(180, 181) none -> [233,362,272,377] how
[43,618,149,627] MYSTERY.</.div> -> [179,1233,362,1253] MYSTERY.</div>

--

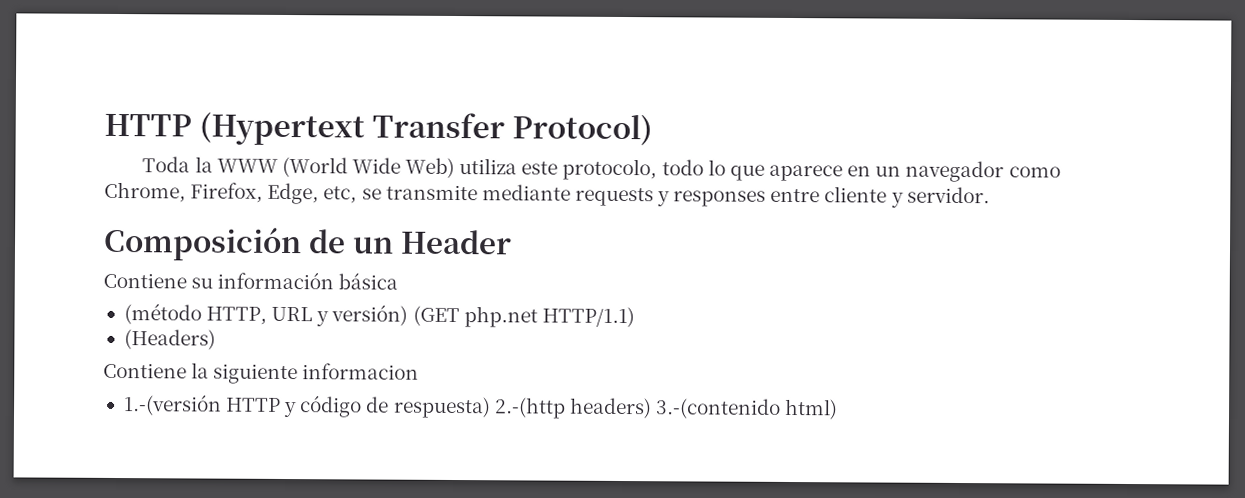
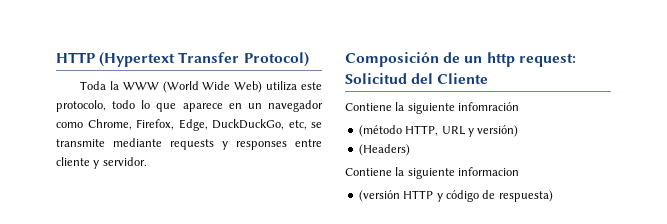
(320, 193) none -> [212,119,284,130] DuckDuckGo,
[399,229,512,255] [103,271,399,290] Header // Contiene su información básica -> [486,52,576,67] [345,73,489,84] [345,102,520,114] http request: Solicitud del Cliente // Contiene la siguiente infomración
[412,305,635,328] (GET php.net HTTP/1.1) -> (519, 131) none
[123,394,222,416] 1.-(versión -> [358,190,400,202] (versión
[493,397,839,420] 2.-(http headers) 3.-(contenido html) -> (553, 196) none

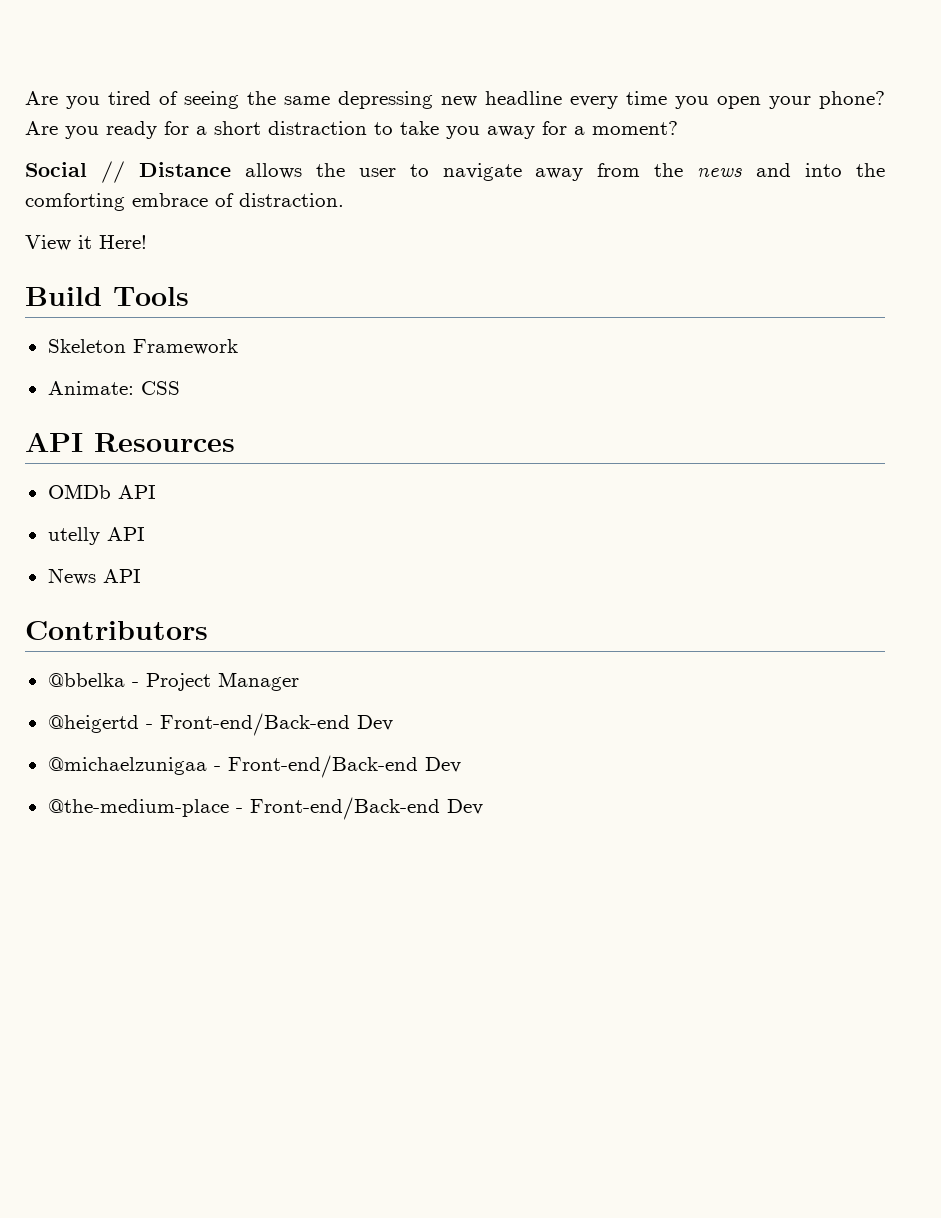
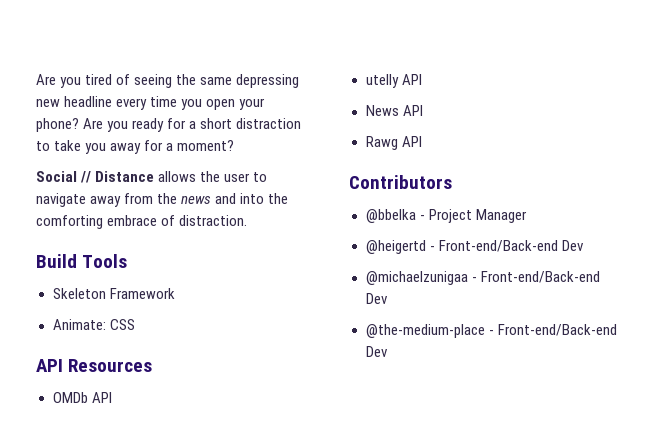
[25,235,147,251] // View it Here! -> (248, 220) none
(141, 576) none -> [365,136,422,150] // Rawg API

Problem details: Copy out each line of the entries where the word "none" is found.

Exercise output:
(180, 181) none -> [233,362,272,377] how
(320, 193) none -> [212,119,284,130] DuckDuckGo,
[412,305,635,328] (GET php.net HTTP/1.1) -> (519, 131) none
[493,397,839,420] 2.-(http headers) 3.-(contenido html) -> (553, 196) none
[25,235,147,251] // View it Here! -> (248, 220) none
(141, 576) none -> [365,136,422,150] // Rawg API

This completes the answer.